Anche la persona apparentemente meno volitiva impiega ingenti forze interiori per combattere contro se stessa, contro gli altri, contro la realtà immancabilmente avversa.
Magari questo accade non sempre, non per tutti sempre, ma i lettori converranno che accade, per molti di noi, spesso.
Se ci disponessimo di fronte al nostro limite, al limite altrui, alla manifestazione della vita non come coloro che temono e si proteggono, ma come coloro che si aprono con discernimento all'accadere, fiduciosi che ciò che viene è per noi, generato dal nostro stesso interiore per la nostra fruizione e per il nostro apprendimento, quanto diverse sarebbero le scene del nostro quotidiano?
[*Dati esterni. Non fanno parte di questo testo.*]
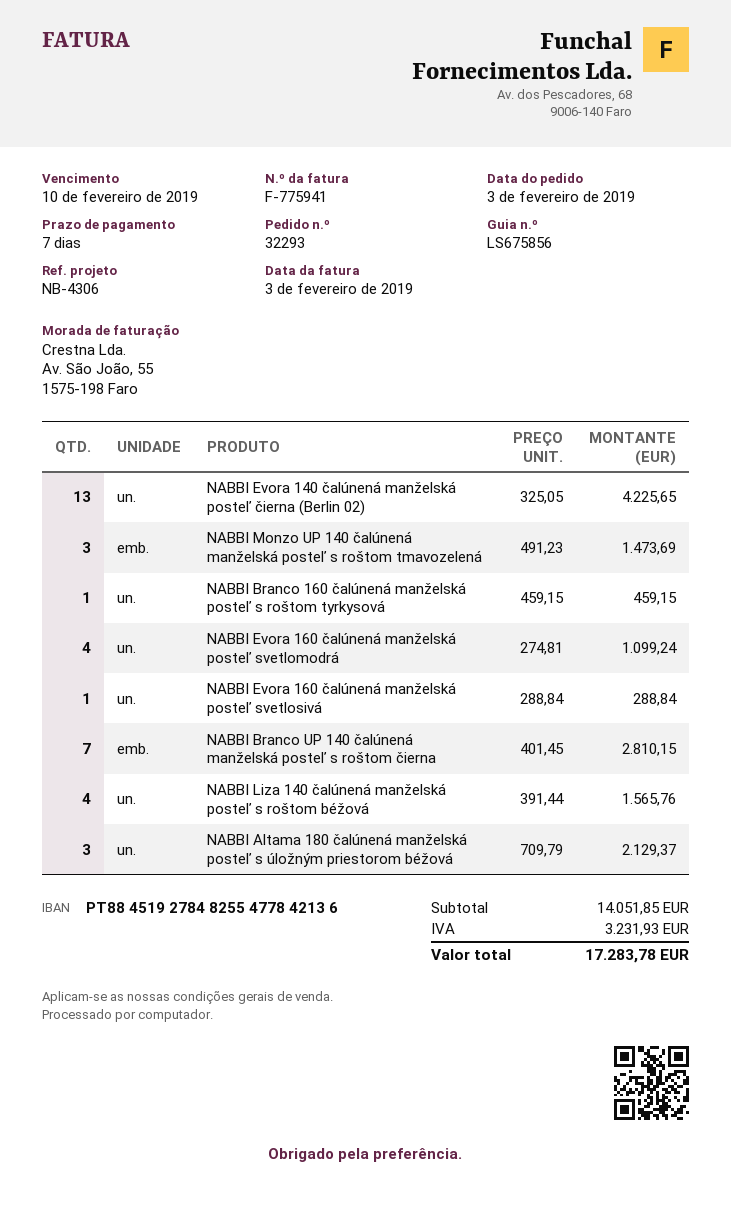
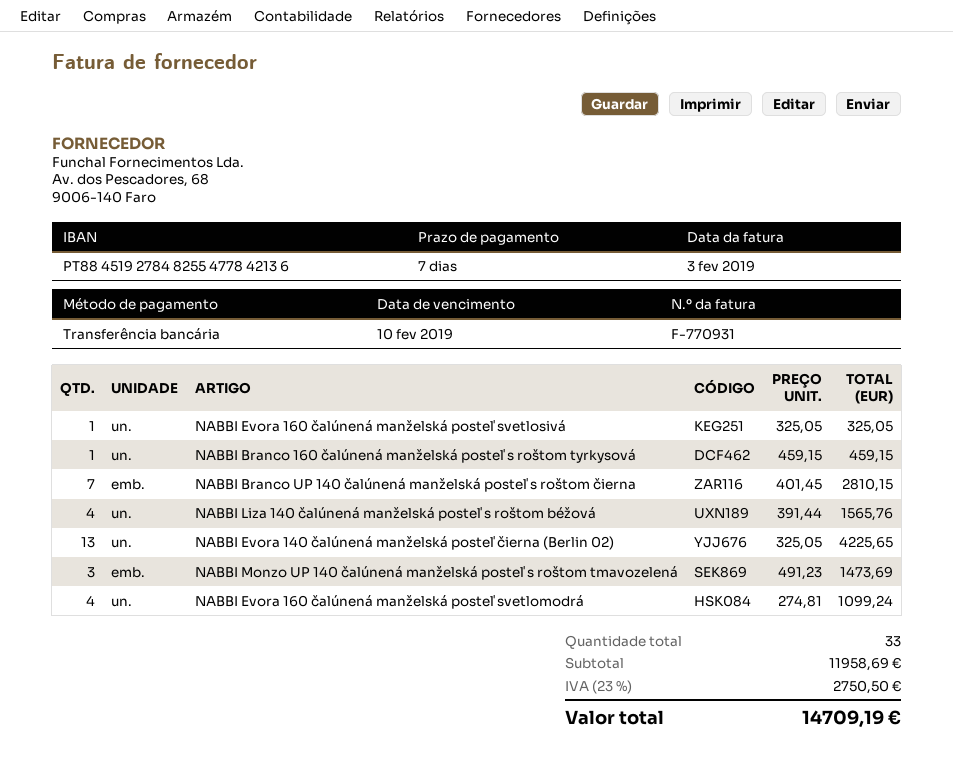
invoice number: F-775941 -> F-770931
NABBI Evora 160 čalúnená manželská posteľ svetlosivá: 1 x 288.84 = 288.84 -> 1 x 325.05 = 325.05
NABBI Altama 180 čalúnená manželská posteľ s úložným priestorom béžová: 3 x 709.79 = 2129.37 -> none
subtotal: 14051.85 -> 11958.69
tax: 3231.93 -> 2750.50
total: 17283.78 -> 14709.19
!- smettere di combattere contro sé;
2- smettere di combattere contro l'altro che non è come vorremmo;
3- smettere di combattere la vita che non ci corrisponde nelle aspettative:
su questi tre pilastri, su questi cambiamenti di prospettiva si può finalmente fondare l'incontro con sé e con tutto ciò che è altro da sé.
E' implicito, in questo cambio di atteggiamento e di visione, che ciò che innanzitutto va superata è la logica della vittima, l'abito di colei-che-subisce: se non c'è vittima, non c'è qualcuno contro cui comabattere e ci sono solo possibilità di comprendere.
Associate quanto appena detto alle considerazioni fatte ieri in questo post sulla vacuità e traverete due tessere fondamentali del puzzle della gratuità.